--- START ---
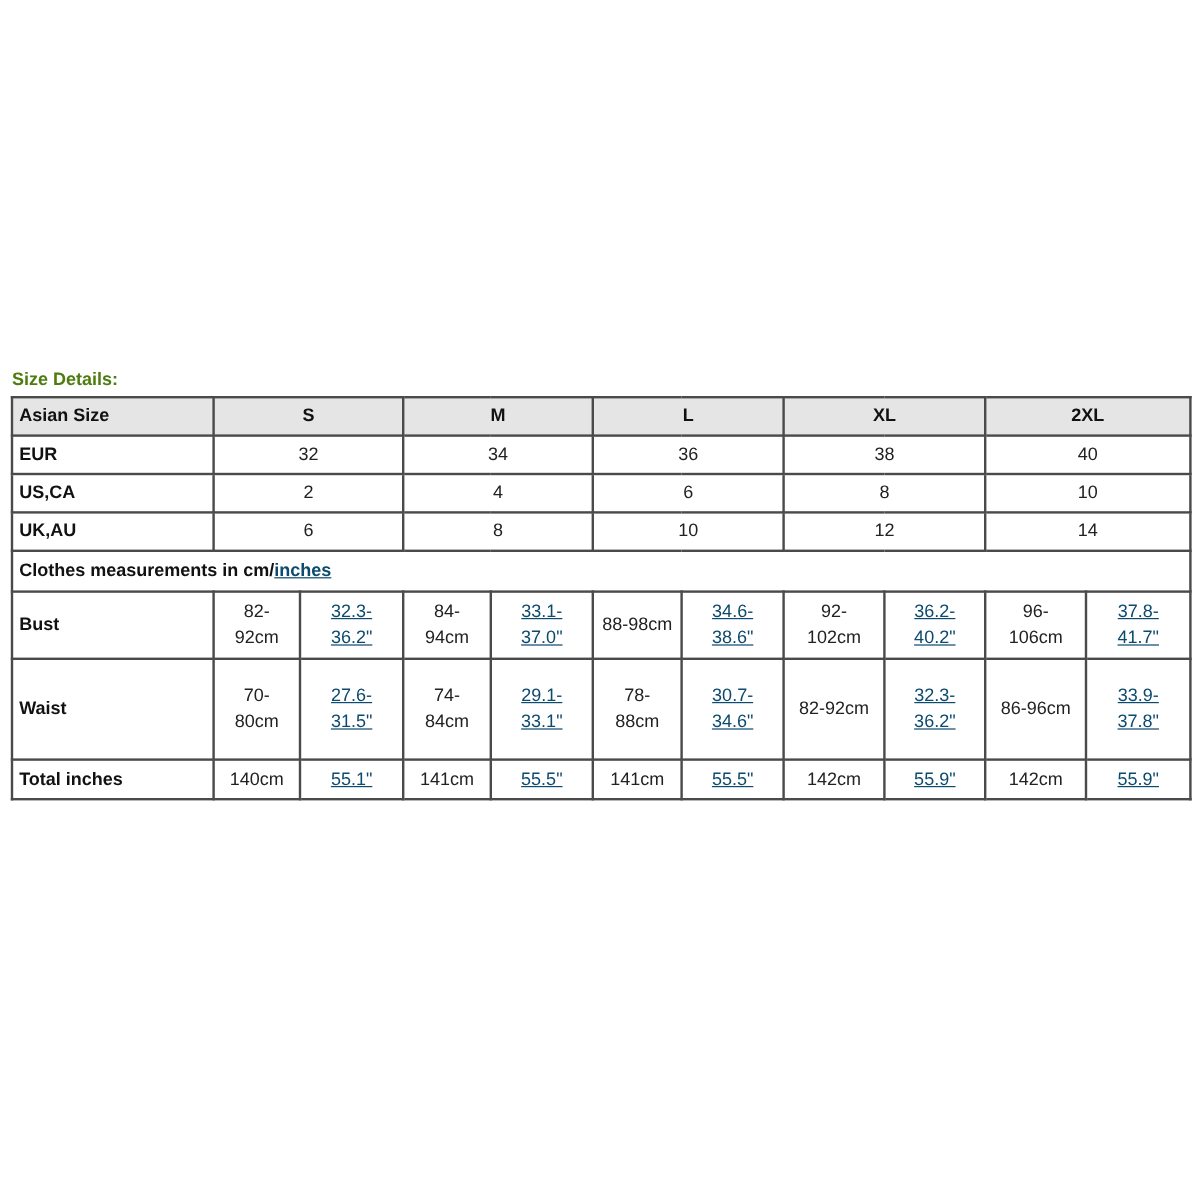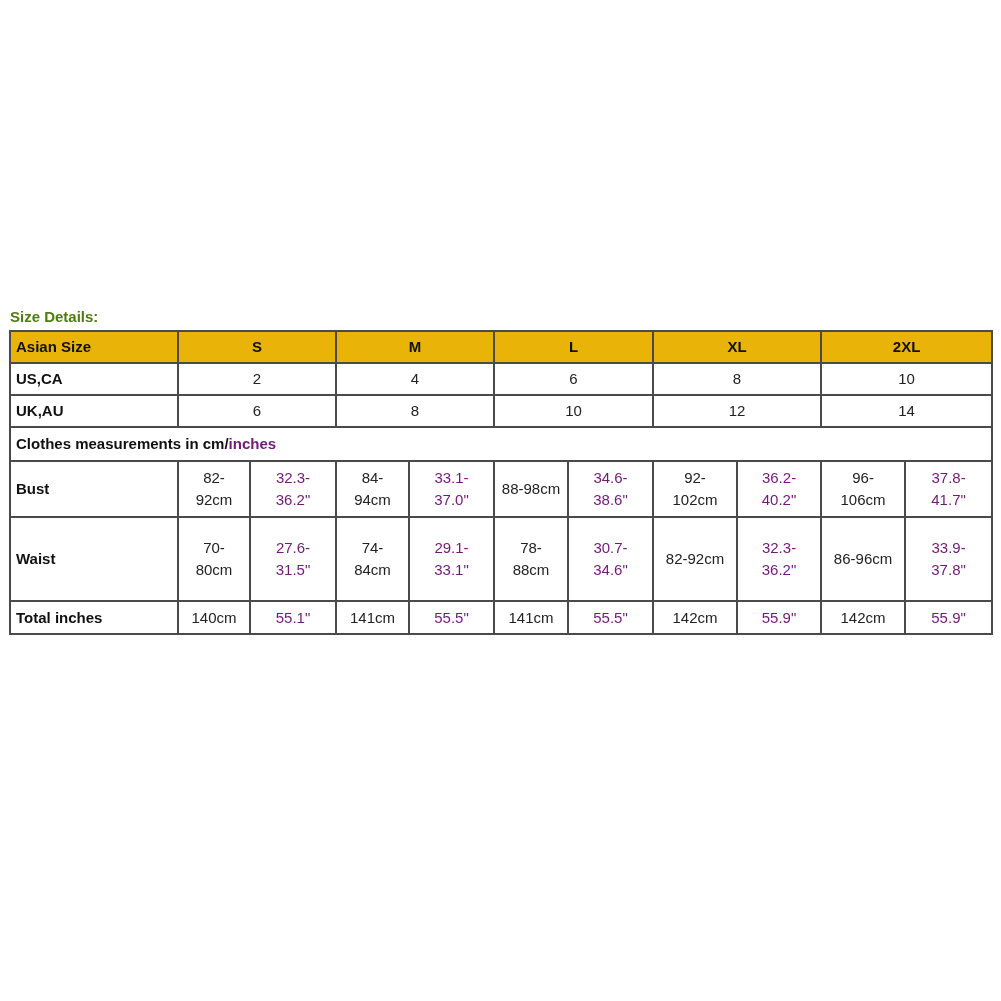"Asian Size" tr.head td { background: #eab308 -> #e5e5e5 }
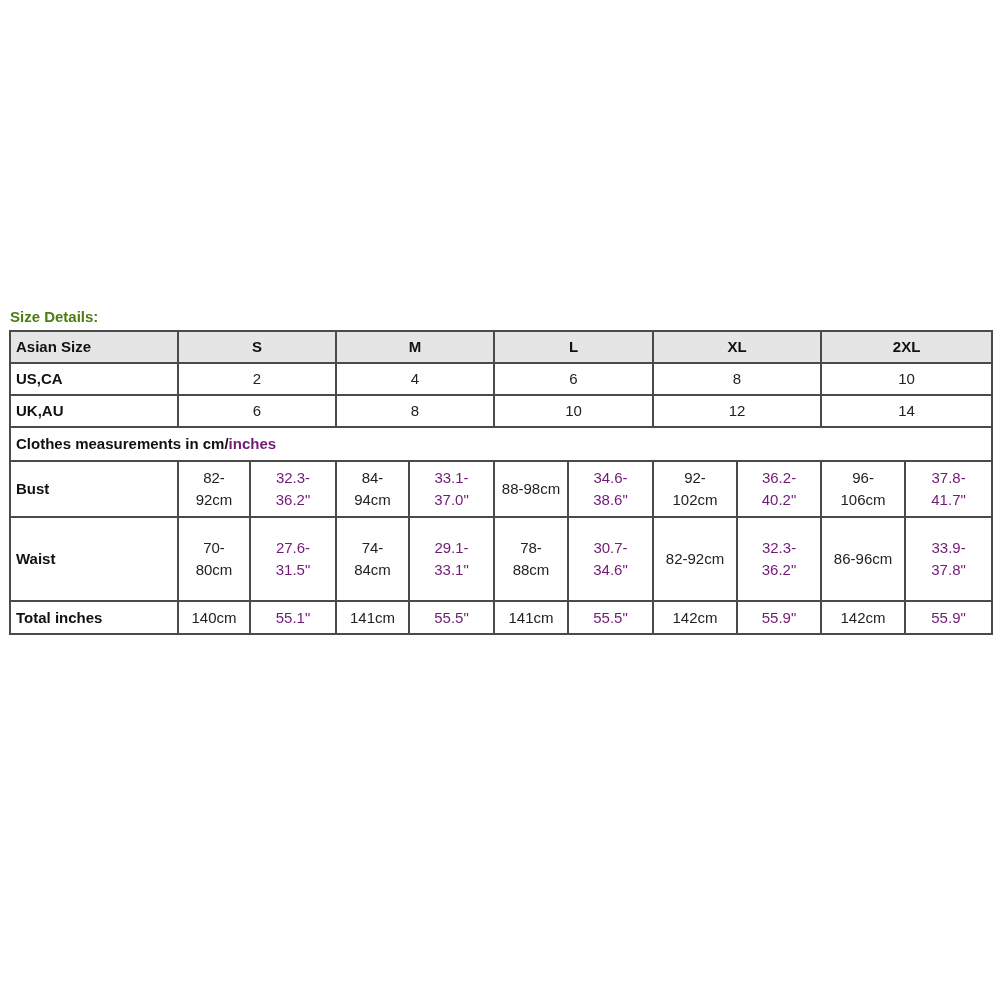"EUR" tr.r1 { html: none -> <tr> <td>EUR</td> <td>32</td> <td>34</td> <td>36</td> <td>38</td> <td>40</td> </tr> }
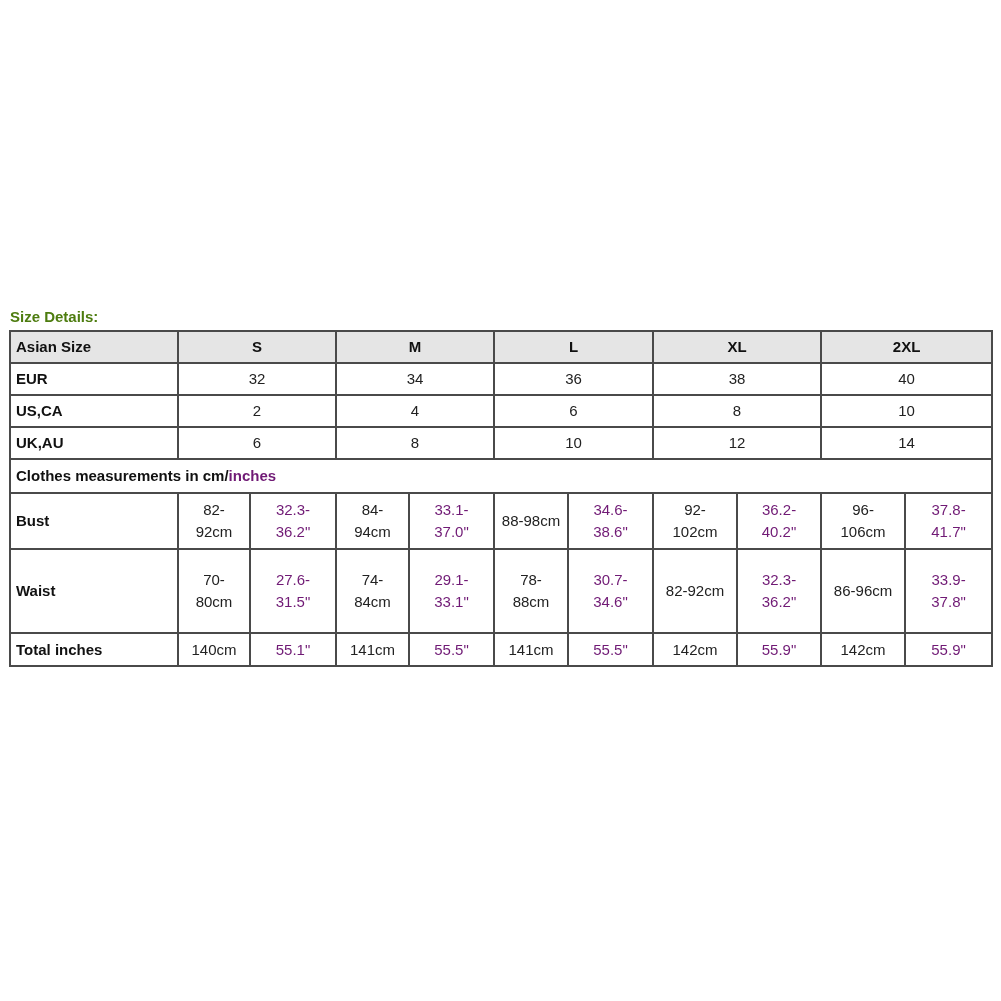"inches" .red { color: #701a75 -> #0c4a6e; text-decoration: none -> underline }
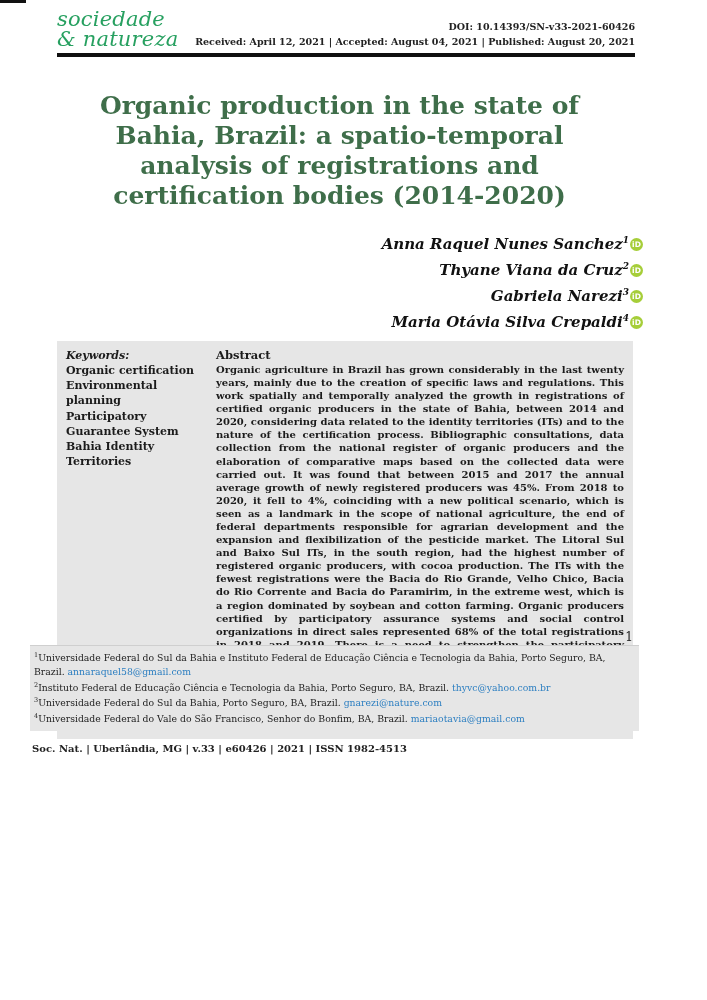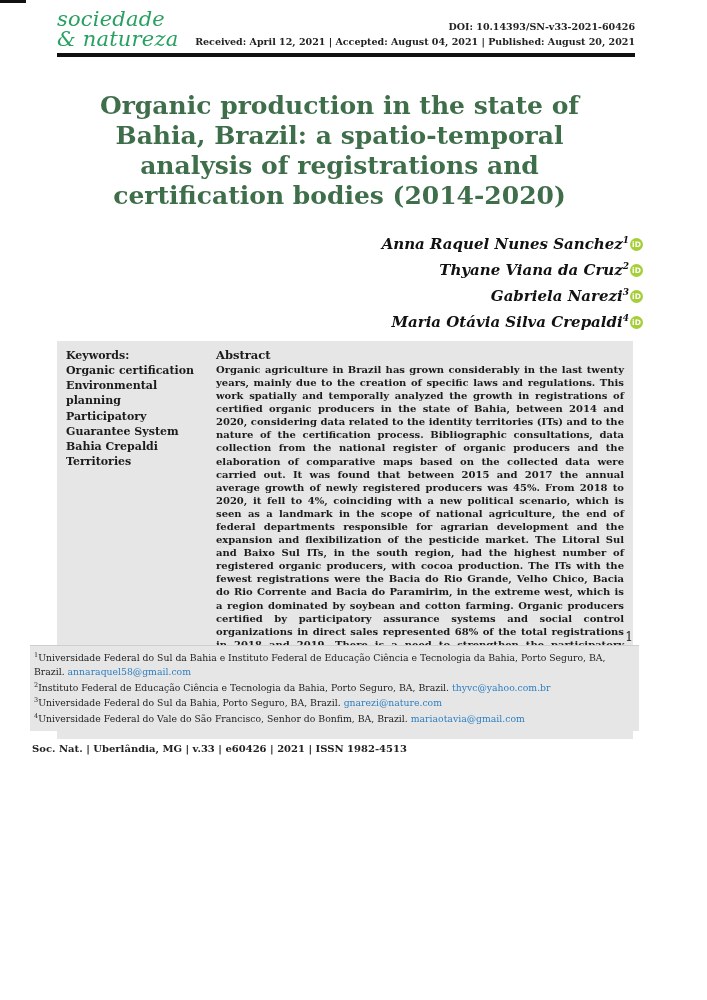"Keywords:" .kw-heading { font-style: none -> italic }
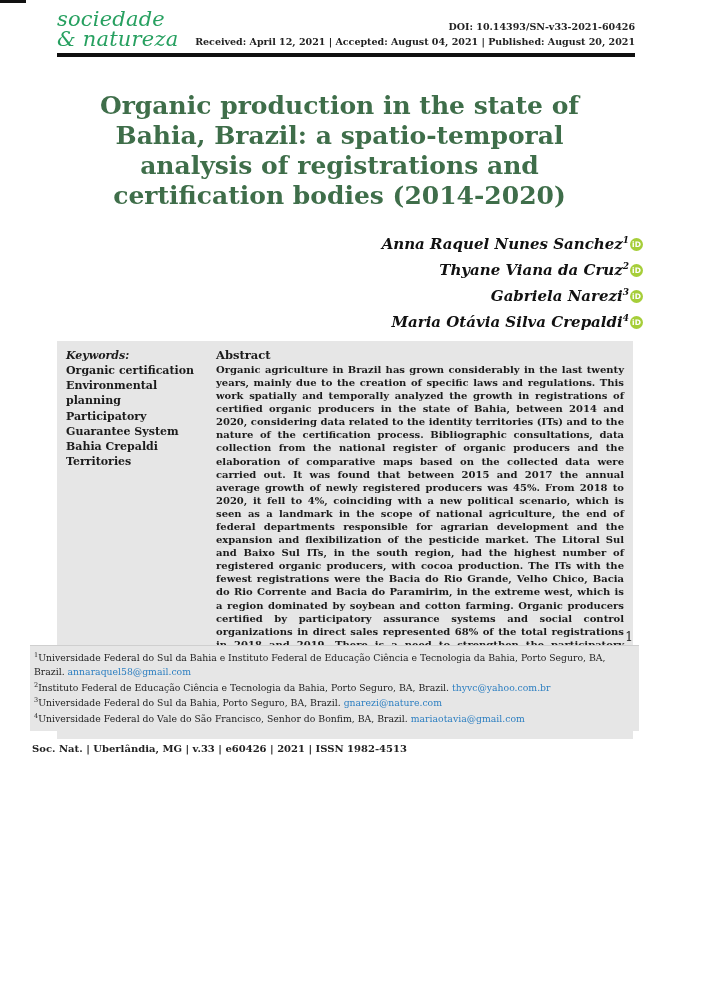"Bahia Crepaldi Territories" div { text: Crepaldi -> Identity }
--- END ---
■ Activity: Return the lines from the one that contains "html: none ->" through the final line of the listing above, inclusive. Transcribe them exactly and drop the pictures.

■ Answer area:
"EUR" tr.r1 { html: none -> <tr> <td>EUR</td> <td>32</td> <td>34</td> <td>36</td> <td>38</td> <td>40</td> </tr> }
"inches" .red { color: #701a75 -> #0c4a6e; text-decoration: none -> underline }
"Keywords:" .kw-heading { font-style: none -> italic }
"Bahia Crepaldi Territories" div { text: Crepaldi -> Identity }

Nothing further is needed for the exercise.